Take the material below and output exactly the run of lines from the one containing "background:linear-gradient(180deg,#e5a3a5 0%, #d4696e" down to the one containing "top:72px; left:0; width:100%; text-align:center;", with both included.

========

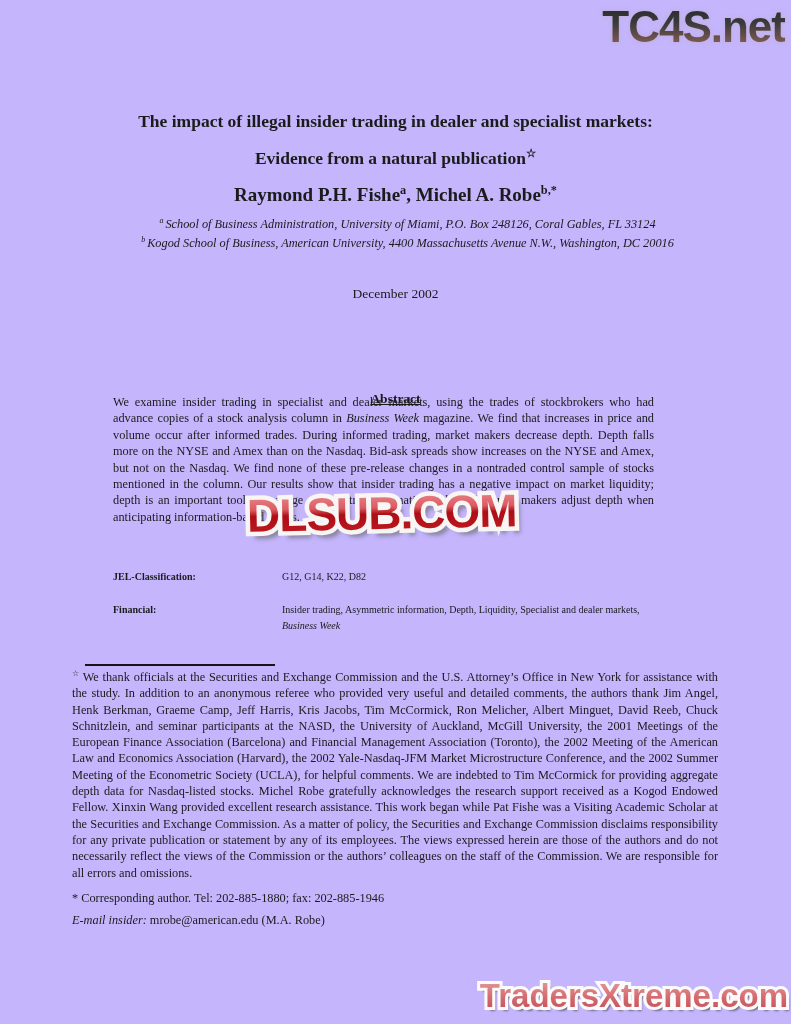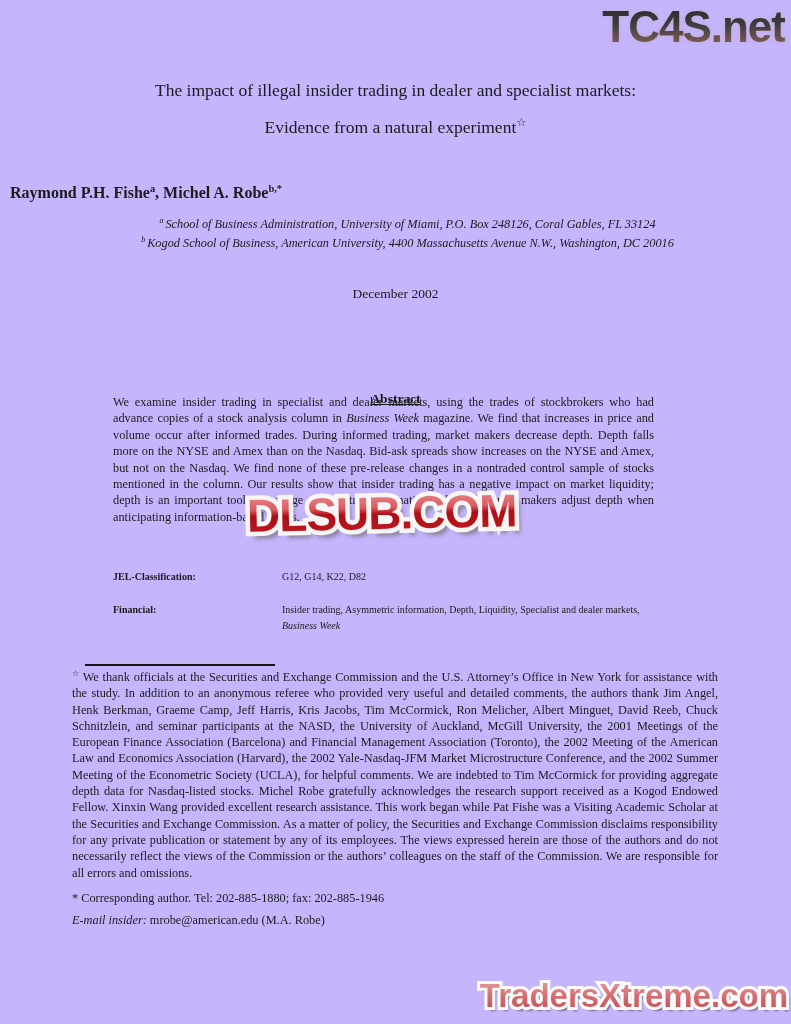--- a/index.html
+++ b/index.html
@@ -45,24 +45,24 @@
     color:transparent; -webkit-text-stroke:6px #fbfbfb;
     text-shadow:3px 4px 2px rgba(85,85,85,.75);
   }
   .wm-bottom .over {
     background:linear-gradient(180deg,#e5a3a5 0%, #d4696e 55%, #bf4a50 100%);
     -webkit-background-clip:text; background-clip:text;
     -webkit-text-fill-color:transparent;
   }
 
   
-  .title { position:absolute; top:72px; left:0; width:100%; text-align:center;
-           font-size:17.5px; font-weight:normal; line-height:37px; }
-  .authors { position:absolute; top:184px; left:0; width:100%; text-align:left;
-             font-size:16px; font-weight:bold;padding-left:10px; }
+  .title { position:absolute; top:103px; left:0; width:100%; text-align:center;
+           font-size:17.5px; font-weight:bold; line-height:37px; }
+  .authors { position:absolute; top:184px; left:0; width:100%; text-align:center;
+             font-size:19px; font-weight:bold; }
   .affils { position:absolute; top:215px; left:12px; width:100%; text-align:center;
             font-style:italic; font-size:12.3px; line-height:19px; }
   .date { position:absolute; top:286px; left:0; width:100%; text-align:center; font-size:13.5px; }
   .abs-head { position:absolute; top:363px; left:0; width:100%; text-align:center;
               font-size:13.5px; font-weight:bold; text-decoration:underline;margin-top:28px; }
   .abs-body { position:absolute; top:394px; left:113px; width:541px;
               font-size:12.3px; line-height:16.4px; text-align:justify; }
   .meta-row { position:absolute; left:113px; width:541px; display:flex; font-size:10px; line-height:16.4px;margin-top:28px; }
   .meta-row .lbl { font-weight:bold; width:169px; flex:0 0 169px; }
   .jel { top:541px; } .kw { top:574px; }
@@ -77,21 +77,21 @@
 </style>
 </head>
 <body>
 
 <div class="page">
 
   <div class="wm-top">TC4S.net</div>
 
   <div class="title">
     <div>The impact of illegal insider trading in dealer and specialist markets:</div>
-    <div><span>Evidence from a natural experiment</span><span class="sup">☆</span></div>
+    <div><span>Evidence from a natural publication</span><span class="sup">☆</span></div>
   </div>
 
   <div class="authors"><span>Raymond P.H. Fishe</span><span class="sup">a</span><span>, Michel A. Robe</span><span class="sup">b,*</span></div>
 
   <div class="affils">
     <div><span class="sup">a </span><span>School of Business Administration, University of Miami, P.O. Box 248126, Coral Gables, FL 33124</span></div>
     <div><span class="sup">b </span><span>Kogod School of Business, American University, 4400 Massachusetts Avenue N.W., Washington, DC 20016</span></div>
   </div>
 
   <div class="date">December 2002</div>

========

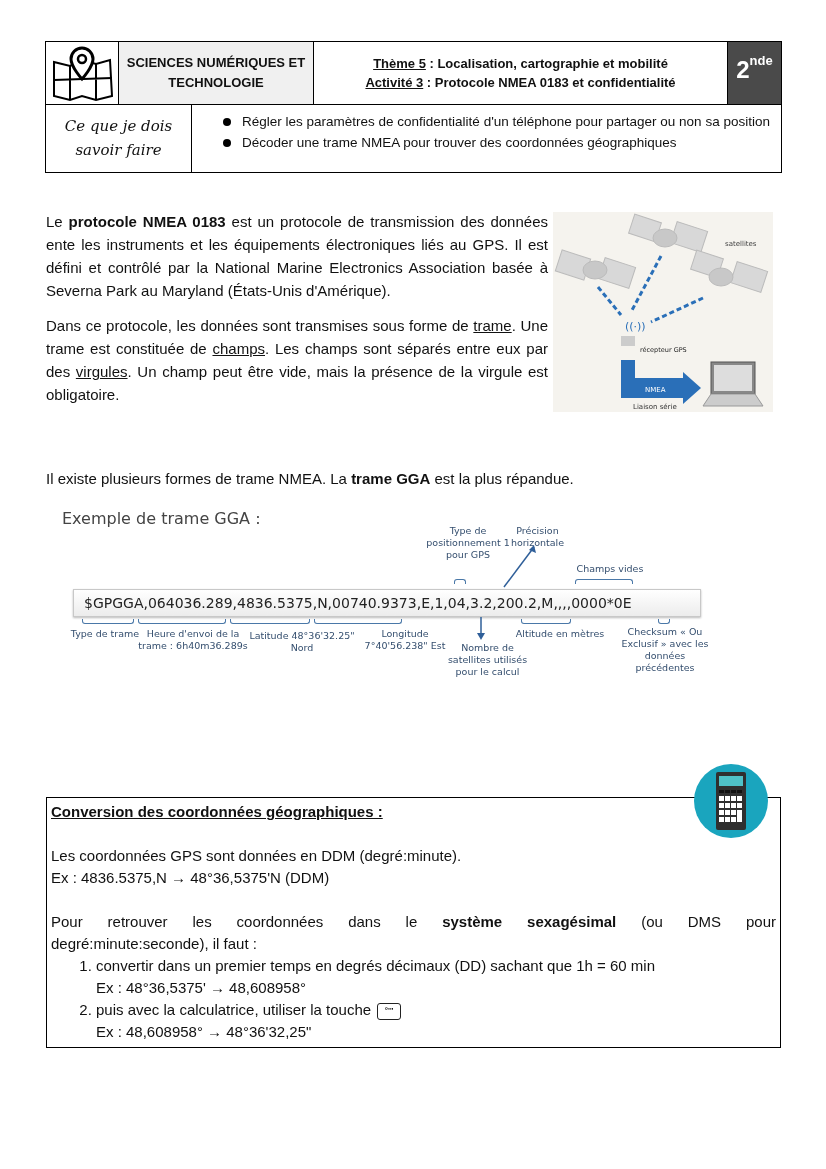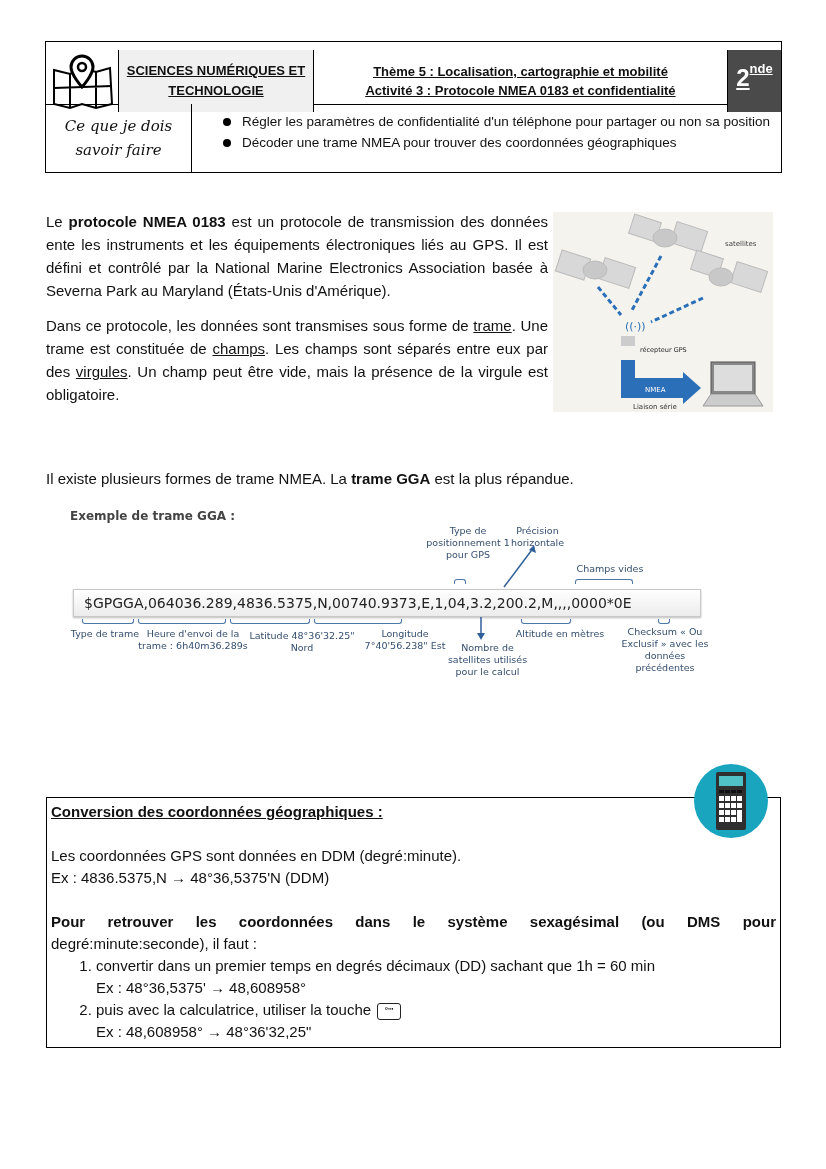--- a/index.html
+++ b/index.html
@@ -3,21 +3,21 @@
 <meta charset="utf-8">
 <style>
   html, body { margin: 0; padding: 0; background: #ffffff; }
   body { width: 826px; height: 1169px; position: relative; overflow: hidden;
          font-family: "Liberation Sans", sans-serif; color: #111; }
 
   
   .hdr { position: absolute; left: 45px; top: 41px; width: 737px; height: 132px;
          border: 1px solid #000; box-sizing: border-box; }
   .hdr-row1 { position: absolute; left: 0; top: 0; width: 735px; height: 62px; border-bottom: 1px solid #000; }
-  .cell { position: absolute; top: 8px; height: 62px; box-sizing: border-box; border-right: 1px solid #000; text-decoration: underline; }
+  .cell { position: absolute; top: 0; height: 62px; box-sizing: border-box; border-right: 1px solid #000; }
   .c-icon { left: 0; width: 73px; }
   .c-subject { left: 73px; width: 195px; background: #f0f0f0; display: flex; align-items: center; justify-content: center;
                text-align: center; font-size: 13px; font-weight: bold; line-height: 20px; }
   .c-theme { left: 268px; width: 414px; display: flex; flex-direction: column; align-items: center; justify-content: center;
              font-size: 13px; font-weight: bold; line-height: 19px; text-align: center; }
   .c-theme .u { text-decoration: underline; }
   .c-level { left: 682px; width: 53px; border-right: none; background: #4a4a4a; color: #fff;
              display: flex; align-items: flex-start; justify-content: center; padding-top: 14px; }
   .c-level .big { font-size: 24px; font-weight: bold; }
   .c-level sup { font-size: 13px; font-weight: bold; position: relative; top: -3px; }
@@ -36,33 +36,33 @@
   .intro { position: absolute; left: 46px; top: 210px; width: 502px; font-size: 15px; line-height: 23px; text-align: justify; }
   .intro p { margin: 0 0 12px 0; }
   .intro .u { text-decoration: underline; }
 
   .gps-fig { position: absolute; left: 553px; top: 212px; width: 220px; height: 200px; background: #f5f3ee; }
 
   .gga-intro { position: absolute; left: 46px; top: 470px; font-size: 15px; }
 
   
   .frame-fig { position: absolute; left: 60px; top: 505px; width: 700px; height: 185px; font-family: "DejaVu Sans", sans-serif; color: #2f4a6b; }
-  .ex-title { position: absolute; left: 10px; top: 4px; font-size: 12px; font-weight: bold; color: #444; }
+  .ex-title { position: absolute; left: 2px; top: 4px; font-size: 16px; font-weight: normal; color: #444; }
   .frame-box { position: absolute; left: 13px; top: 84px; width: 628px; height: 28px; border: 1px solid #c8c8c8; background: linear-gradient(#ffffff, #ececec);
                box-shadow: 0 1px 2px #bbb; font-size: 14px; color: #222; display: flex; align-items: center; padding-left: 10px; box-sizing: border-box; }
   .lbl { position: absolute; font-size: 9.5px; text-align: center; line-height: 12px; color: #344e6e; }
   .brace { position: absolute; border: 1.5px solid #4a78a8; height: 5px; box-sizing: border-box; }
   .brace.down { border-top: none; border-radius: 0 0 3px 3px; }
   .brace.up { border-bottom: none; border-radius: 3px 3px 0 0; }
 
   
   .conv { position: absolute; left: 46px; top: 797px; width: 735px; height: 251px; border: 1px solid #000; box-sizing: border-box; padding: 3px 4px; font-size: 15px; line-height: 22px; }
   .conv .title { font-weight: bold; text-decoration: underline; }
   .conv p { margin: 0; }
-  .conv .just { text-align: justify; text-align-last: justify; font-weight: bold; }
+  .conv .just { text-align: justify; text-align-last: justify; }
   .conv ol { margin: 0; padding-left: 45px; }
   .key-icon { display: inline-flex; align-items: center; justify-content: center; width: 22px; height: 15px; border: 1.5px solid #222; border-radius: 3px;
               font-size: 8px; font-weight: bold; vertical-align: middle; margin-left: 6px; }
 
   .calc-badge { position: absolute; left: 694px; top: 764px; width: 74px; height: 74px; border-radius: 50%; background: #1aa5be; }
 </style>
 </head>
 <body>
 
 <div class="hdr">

========

## Answer below
     background:linear-gradient(180deg,#e5a3a5 0%, #d4696e 55%, #bf4a50 100%);
     -webkit-background-clip:text; background-clip:text;
     -webkit-text-fill-color:transparent;
   }
 
   
-  .title { position:absolute; top:72px; left:0; width:100%; text-align:center;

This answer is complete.